Technology gives companies the edge in “The Great Recruitment”

Lloyd Humphreys, Senior Product Manager for Data and Analytics at Tradeshift, tells us about the importance of investing in relevant technology to ensure your business remains attractive to potential recruits.

Lloyd Humphreys, Senior Product Manager for Data and Analytics, Tradeshift

Gen Z is different, they say. Newcomers to the workforce have a strong preference for “experiences” over possessions, possess a strong sense of social justice, and have absolutely no interest in working in a job that doesn’t equip them with technology necessary to keep their skills current.

Pre-Covid, these expectations might have led to little more than a wry smile from HR departments. But as the pandemic wanes, companies are finding themselves faced with a “big resignation” as workers reassess what they want from their careers. This is particularly strong among younger employees, with several researchers finding that between half and three-quarters of Gen Z workers plan to change jobs in the next year.

Launch a rush for top talent, fueled by offers for better salaries, more benefits and greater flexibility. But are workplace yoga sessions, free fruit, and working from home really the best way to attract the brightest and best of Gen Z? Could the answer be something more fundamental: the technology employees use to do their jobs?

Generation Z cares about how technology is transforming job specifications and opening new avenues for autonomy, responsibility and job satisfaction.

A survey conducted by Dell before the pandemic found that an astonishing 91% of Gen Z respondents say the technology offered by an employer would determine their decision when choosing between similar job openings.

It’s not just young workers either: a study by Hays Recruitment found that half of all employees would be attracted to an organization that shows a strong commitment to investing in technology such as automation.

Employers are also starting to realize this, with more than a third actively touting their investment in digital transformation as a way to recruit talent during the interview process.

To illustrate, let’s look at a business area that has rarely, if ever, been at the forefront of technology investment or innovation: accounts payable (AP). This is a department notorious for holding on to outdated technology long past its expiration date, and in many cases remains reliant on paper-based processes long after the rest of the organization has gone fully digital.

It is remarkable that in the third decade of this digital century, the proliferation of paper remains one of the biggest challenges facing AP, with Ardent Partners finding that nearly a third of professionals cite it as a top concern. .

Attracting Gen Z to AP is a hard sell at the best of times. The work is difficult, repetitive, and workers can only use mandated tools. There is little scope for innovation or autonomy as the scope of the role is necessarily limited by the systems already in place.

Things are very different when a department adopts modern digital tools that are customizable by design. These allow a company to move to a truly community-based employment model where everyone can contribute ideas for new apps, workflows, and other tools — or even code them themselves.

Instantly, every employee gains a whole new perspective on work: it’s no longer something you do for a paycheck or to please your supervisor, but becomes an occupation where your contribution – to your colleagues, to your and to the company at large – is only limited. by your talent, your imagination and your ambition.

Many companies like to talk about how they’re changing the world, and Gen Z knows how to distinguish between those who think so and those who don’t. If a company can show that it is using technology to rethink roles and give workers responsibility and agency, it will make younger people sit up and take notice. And it will do wonders for an even bigger monster of recruiters: retention.

Several studies have highlighted the line between employee dissatisfaction and burnout. If people don’t have the tools to do their jobs efficiently or spend most of their time dealing with manual inputs like a stoker shoveling coal into a boiler, they won’t get the notice or praise that makes such a difference in morale. Instead, they end up feeling like robots whose job is just to spin the wheels.

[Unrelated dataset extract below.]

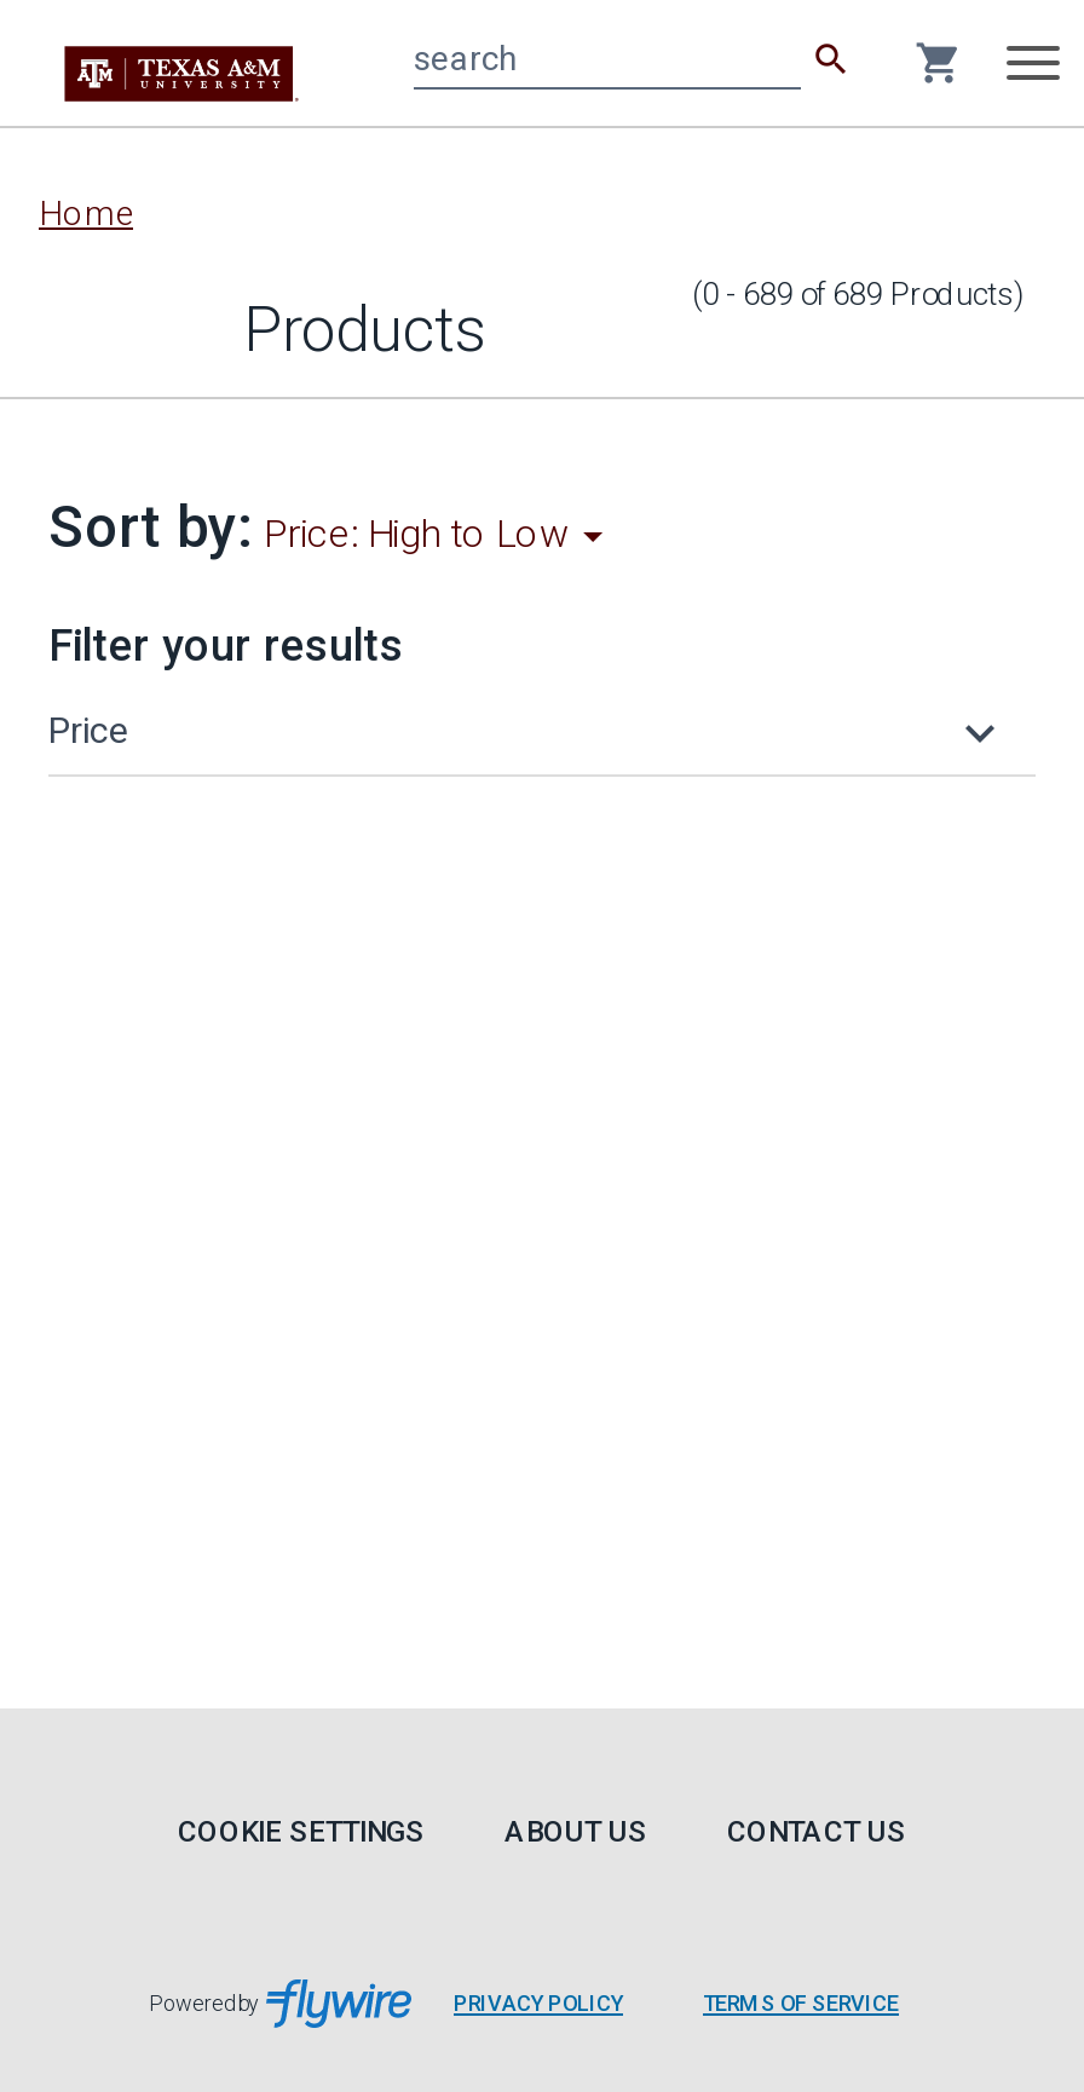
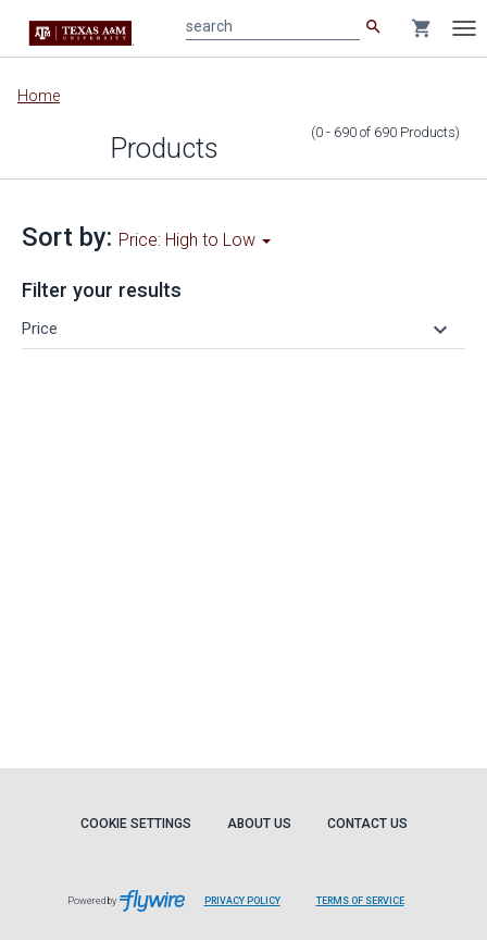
[692,276,1024,312] (0 - 689 of 689 Products) -> [311,124,460,140] (0 - 690 of 690 Products)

Compare that to workers who are allowed — or better, encouraged — to write a bit of code or suggest an improvement in operations, and then see it adopted by their department. There is no feeling more satisfying or invigorating.

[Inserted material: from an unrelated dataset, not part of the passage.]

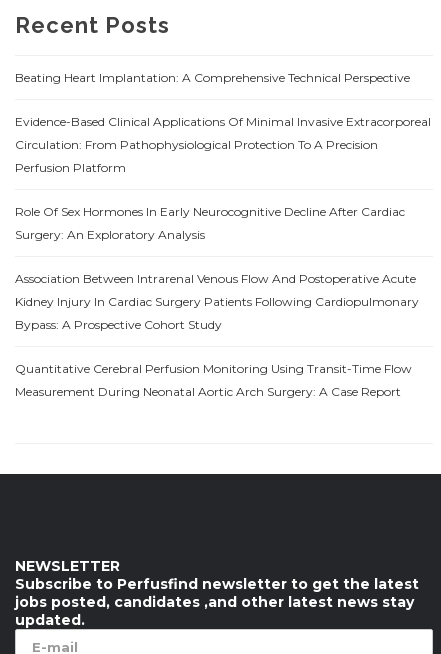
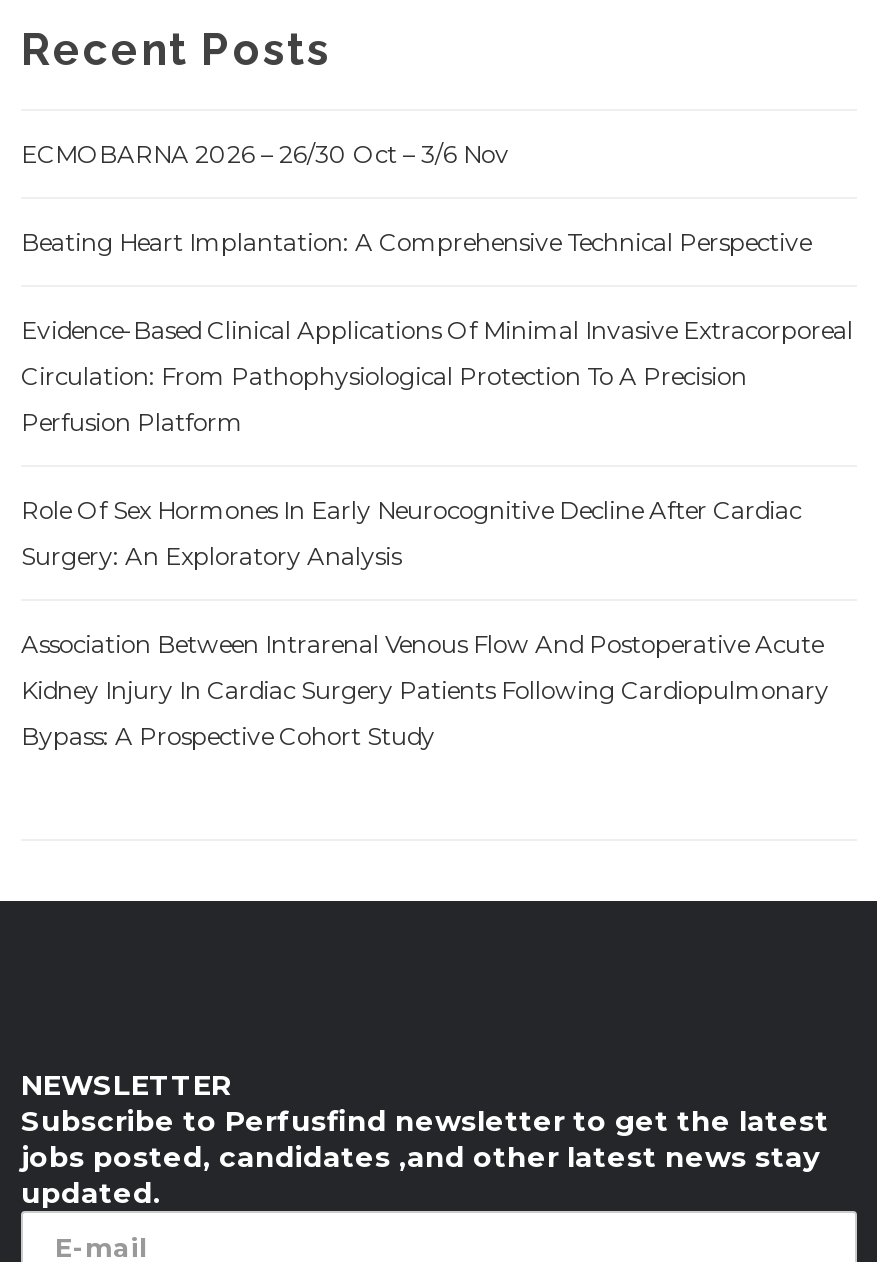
none -> [21,139,509,169] ECMOBARNA 2026 – 26/30 Oct – 3/6 Nov
moved [15,70,431,332] -> [21,227,853,751]: Beating Heart Implantation: A Comprehensive Technical Perspective | Evidence-Based Clinical Applications Of Minimal Invasive Extracorporeal | Circulation: From Pathophysiological Protection To A Precision | ... | Kidney Injury In Cardiac Surgery Patients Following Cardiopulmonary | Bypass: A Prospective Cohort Study
[15,361,412,399] Quantitative Cerebral Perfusion Monitoring Using Transit-Time Flow | Measurement During Neonatal Aortic Arch Surgery: A Case Report -> none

In the post-pandemic landscape, digital transformation has become imperative as businesses seek new strategies, new operating models, and innovations to drive them forward.

If a company doesn’t think Gen Z has a contribution to make to this mission, it won’t have much of a chance to entice them to join. So think about what your next job posting will look like: will it simply contain a list of responsibilities and requirements, or will it be a call for new hires to play a central role in shaping your the future of your business?

With the right technology, you can ensure that your company is the most attractive for all candidates, today and for many generations to come.